The Violent Peace of Jesus
The Rev. Andrew Van Kirk

There is a kind of restlessness that comes with wanting more without wanting to change. We reach for improvement — a better version of what we already have, a life supplemented rather than transformed. The instinct is understandable. Change is costly, and the self clings to what it knows.

But the Christian tradition has always insisted that what God offers is not a supplement to life but a substitution for it. The ancient language of dying and rising, of losing one's life to find it, is not metaphor dressed up as doctrine. It points to something genuinely disruptive: that the life God gives is not our life, improved, but God's own life, given in exchange for ours.

This exchange requires us to loosen our grip on the things that feel most like solid ground — security, comfort, the approval of those we love, the familiar shapes of our days.

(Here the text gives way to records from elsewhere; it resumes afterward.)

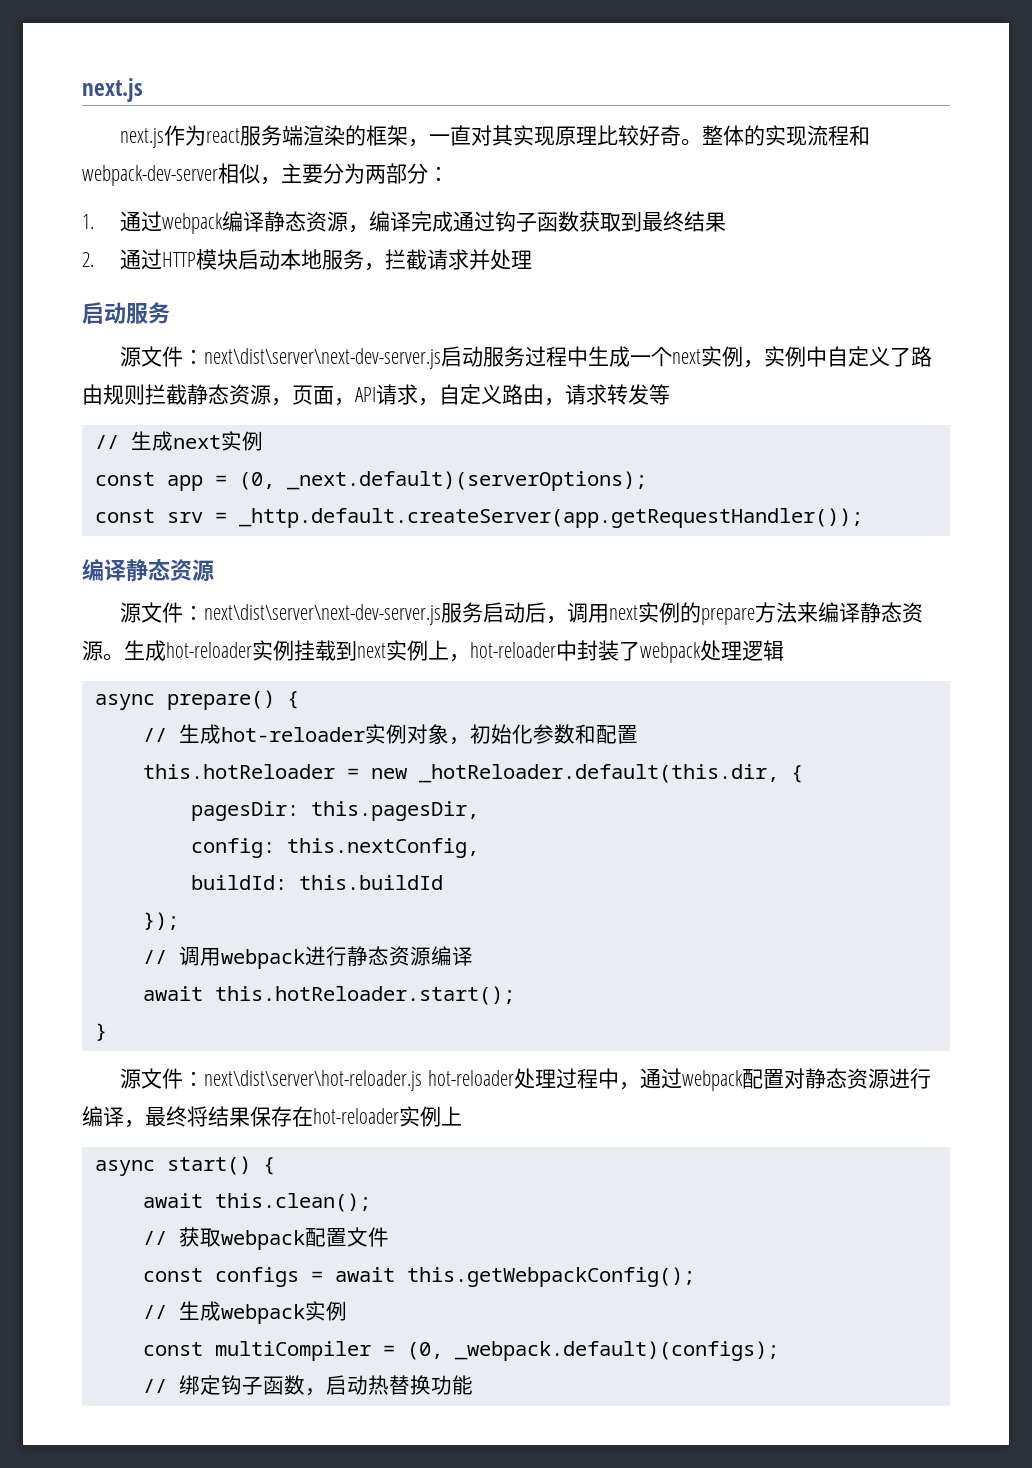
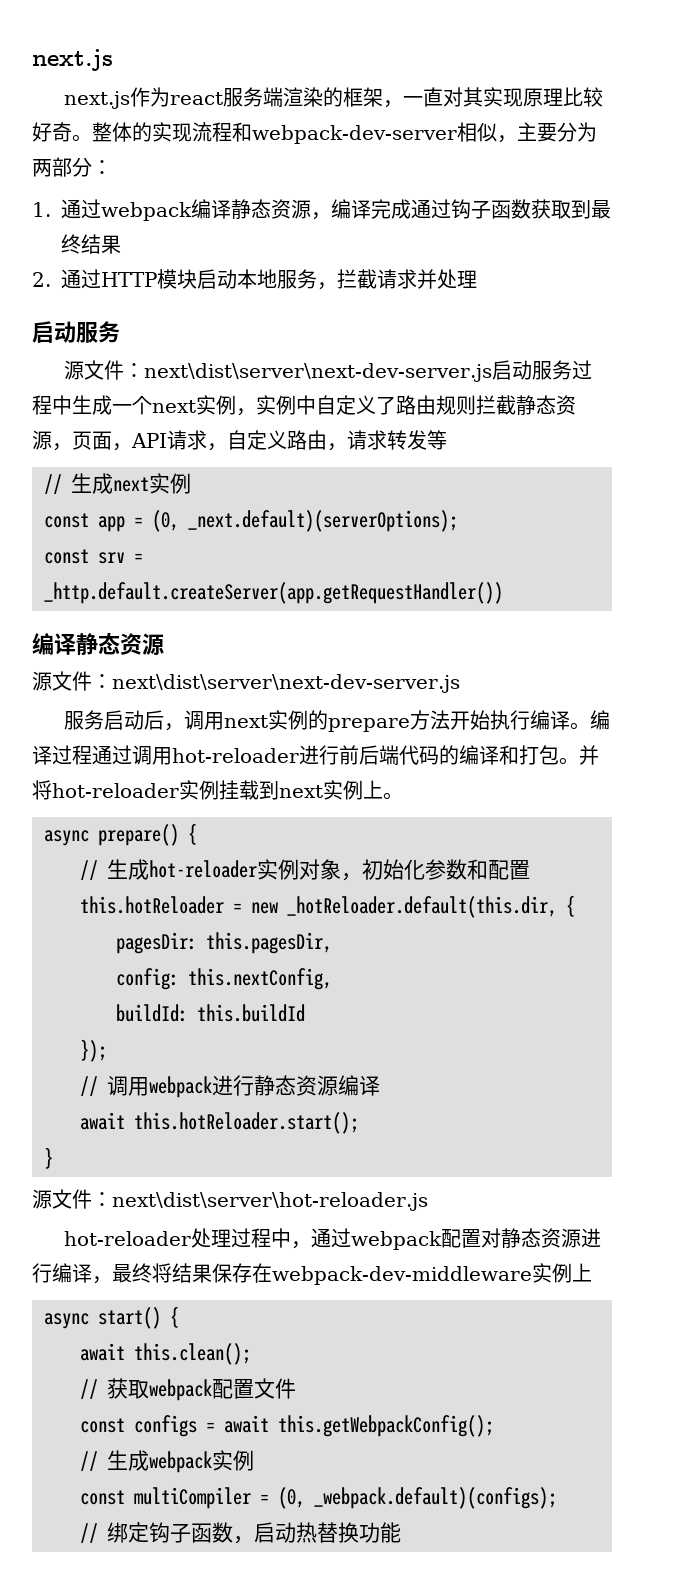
- const srv = _http.default.createServer(app.getRequestHandler());
+ const srv = _http.default.createServer(app.getRequestHandler())
  编译静态资源
- 源文件：next\dist\server\next-dev-server.js服务启动后，调用next实例的prepare方法来编译静态资源。生成hot-reloader实例挂载到next实例上，hot-reloader中封装了webpack处理逻辑
+ 源文件：next\dist\server\next-dev-server.js
+ 服务启动后，调用next实例的prepare方法开始执行编译。编译过程通过调用hot-reloader进行前后端代码的编译和打包。并将hot-reloader实例挂载到next实例上。
- 源文件：next\dist\server\hot-reloader.js hot-reloader处理过程中，通过webpack配置对静态资源进行编译，最终将结果保存在hot-reloader实例上
+ 源文件：next\dist\server\hot-reloader.js
+ hot-reloader处理过程中，通过webpack配置对静态资源进行编译，最终将结果保存在webpack-dev-middleware实例上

Not because these things are evil, but because they can become the floor we stand on when God is calling us to swim.

The Spirit, as the ancient Hebrew makes plain, is breath. And breath is not something we hold. It is something that moves through us. We cannot store it or grip it. We can only continue to receive it.

This is the shape of the Christian life: open hands, not clenched ones. Not an accumulation of virtue or achievement, but a continual receiving of what God freely offers. The one who has nothing to offer but themselves has everything that is needed, because God asks only for the self — and gives, in return, a life far larger than the one surrendered.

Reflection Questions

  1. What are the things in your life that feel most like solid ground — the things you would be least willing to loosen your grip on?

  2. Where have you experienced following God as genuinely costly, and what did that cost reveal about what you were holding onto?

  3. How would you describe the difference between a life that includes God and a life that is given to God?

  4. What would it look like to approach the coming week with open hands — genuinely available to be redirected — rather than asking God to bless what you've already decided?

  5. What does it mean to you that no circumstance, failure, or inadequacy removes your ability to give yourself wholly to God?